— About this task —
When copying the data below, keep only the lines from the one with "text-decoration: none ->" through the one with "font-size: 19px ->", word for word, and skip the pictures.

— Supplied material —
= = = = =

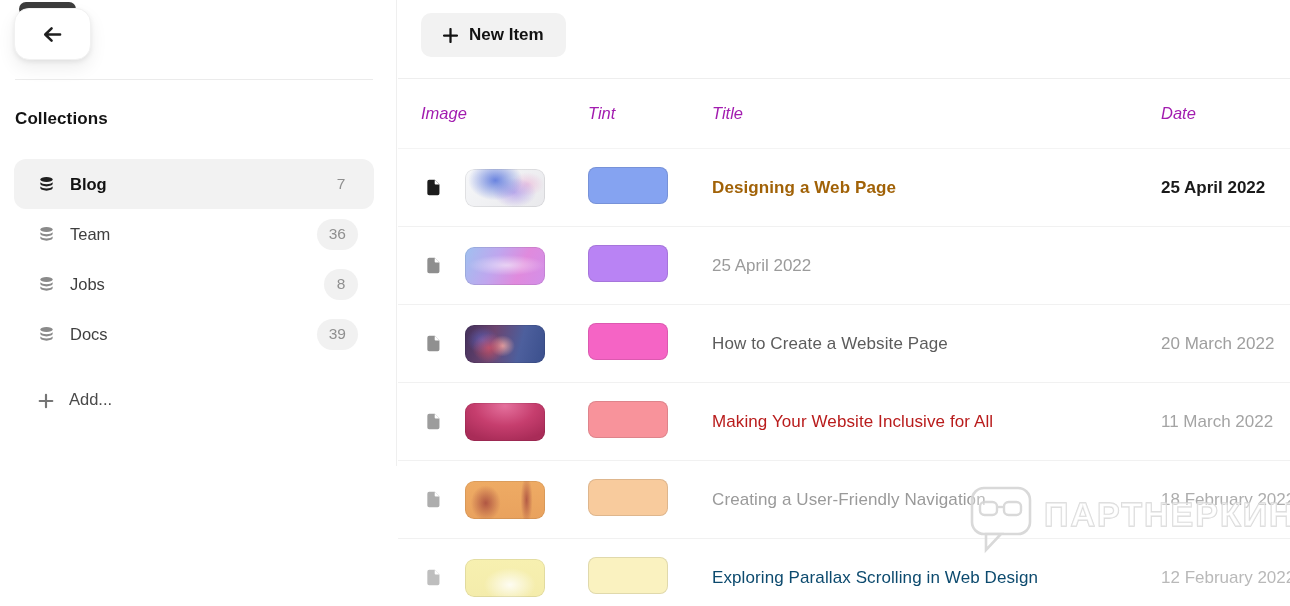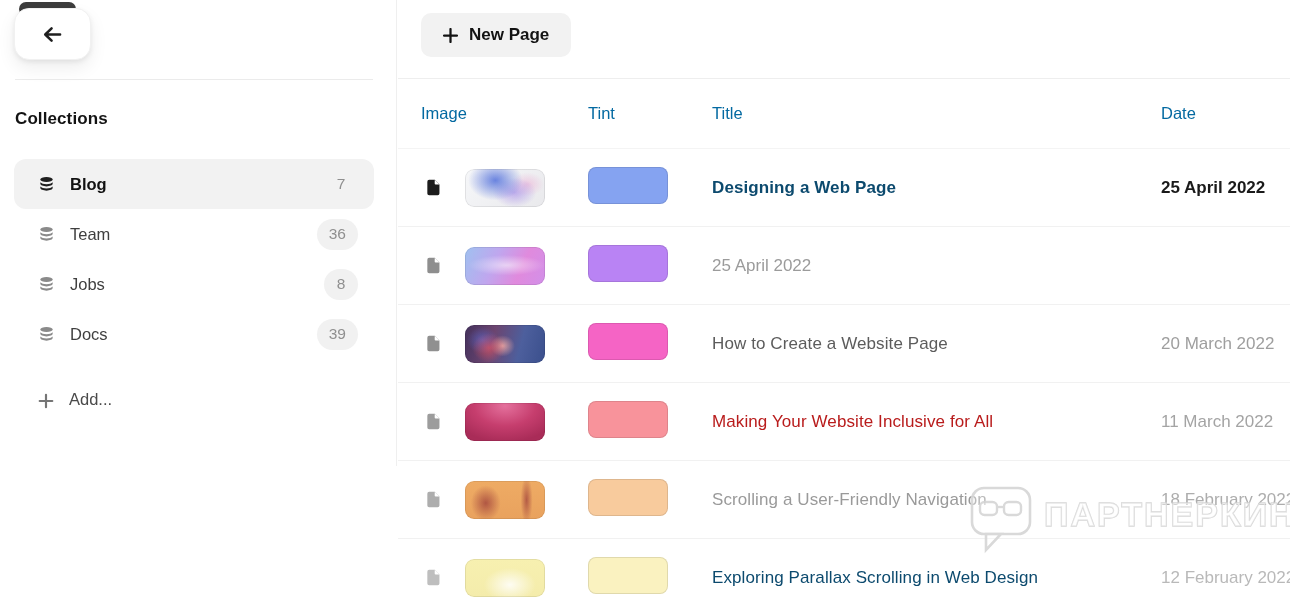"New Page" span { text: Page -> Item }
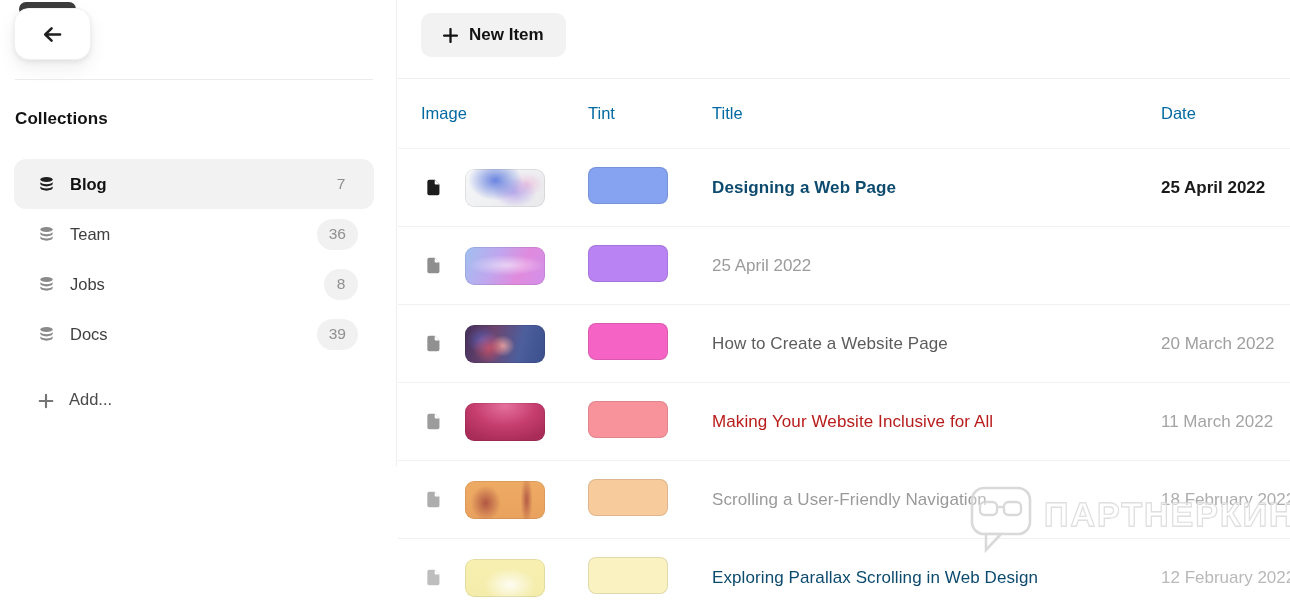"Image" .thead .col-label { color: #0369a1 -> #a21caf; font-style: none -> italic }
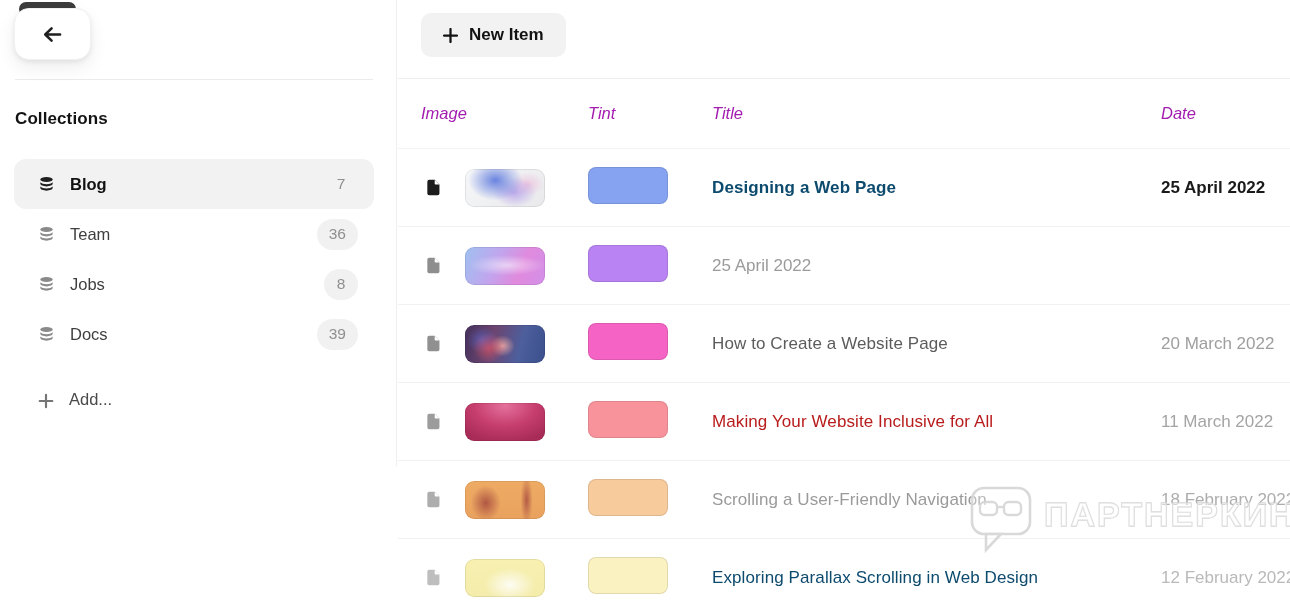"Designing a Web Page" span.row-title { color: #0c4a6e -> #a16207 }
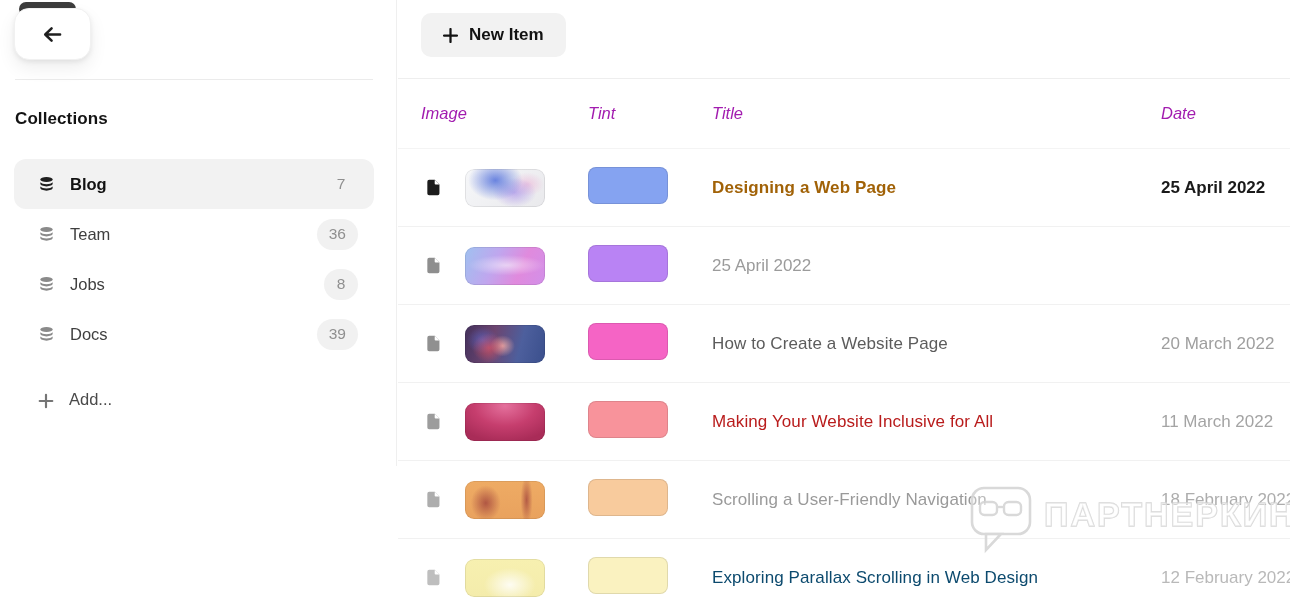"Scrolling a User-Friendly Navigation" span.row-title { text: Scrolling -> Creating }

= = = = =

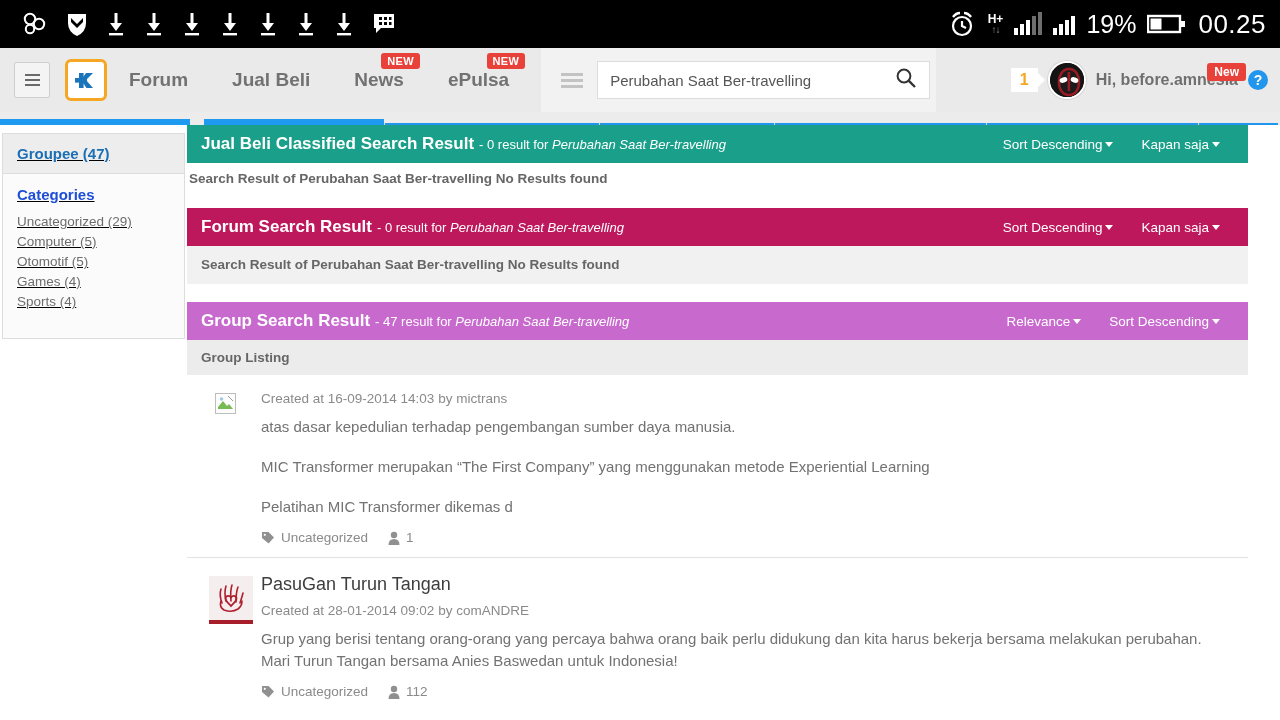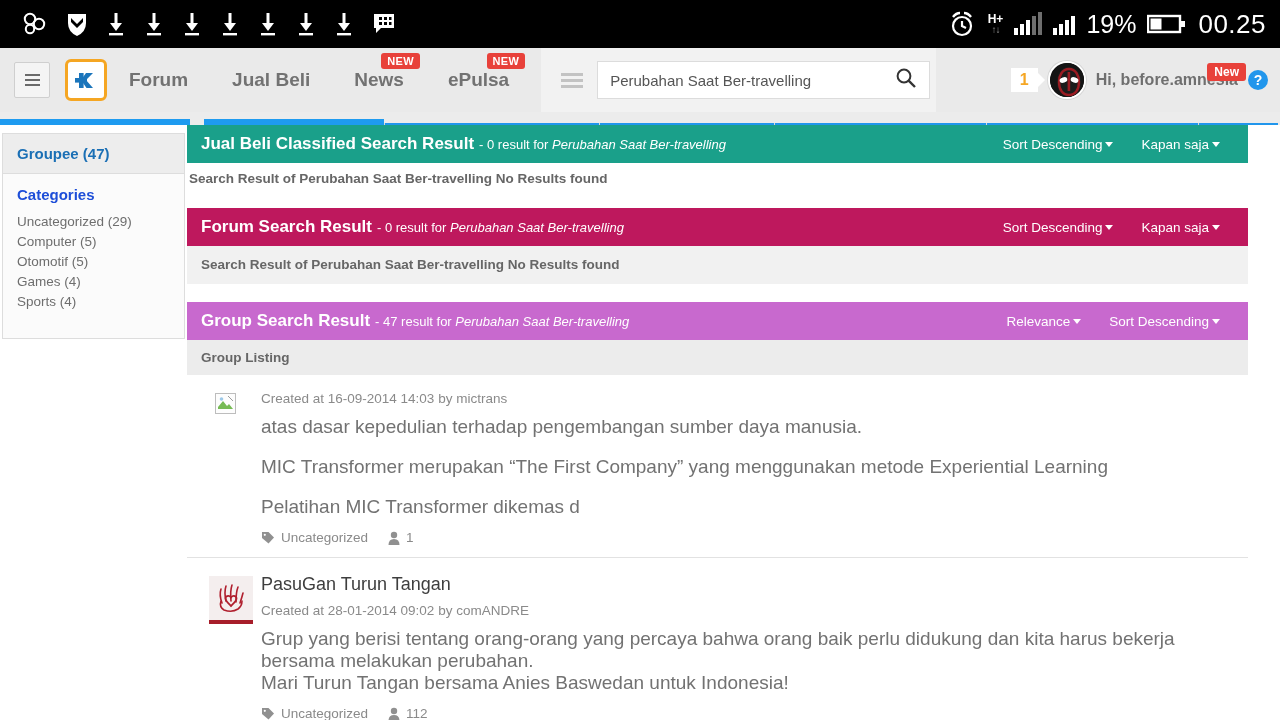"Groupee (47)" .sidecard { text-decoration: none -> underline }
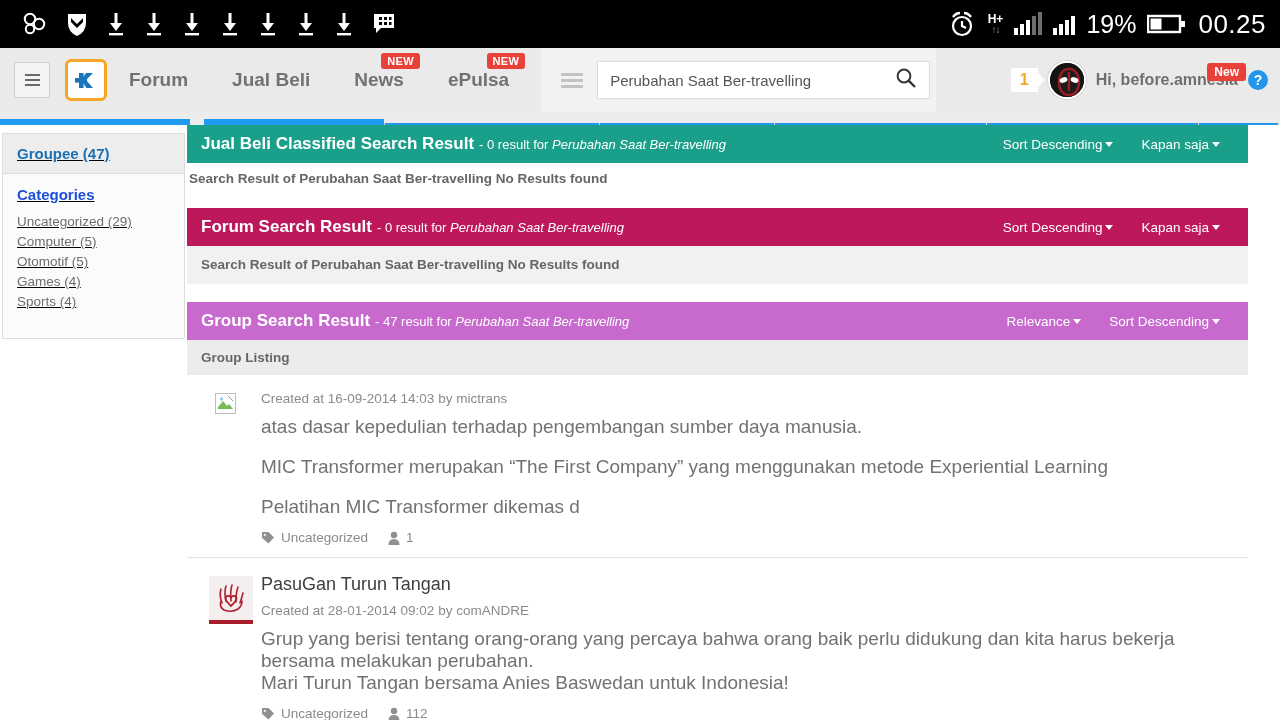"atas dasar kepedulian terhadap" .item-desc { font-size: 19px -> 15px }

= = = = =

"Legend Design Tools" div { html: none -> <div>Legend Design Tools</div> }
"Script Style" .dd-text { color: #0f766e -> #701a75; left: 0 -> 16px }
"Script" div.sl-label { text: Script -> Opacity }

= = = = =

— Task answer —
"Groupee (47)" .sidecard { text-decoration: none -> underline }
"atas dasar kepedulian terhadap" .item-desc { font-size: 19px -> 15px }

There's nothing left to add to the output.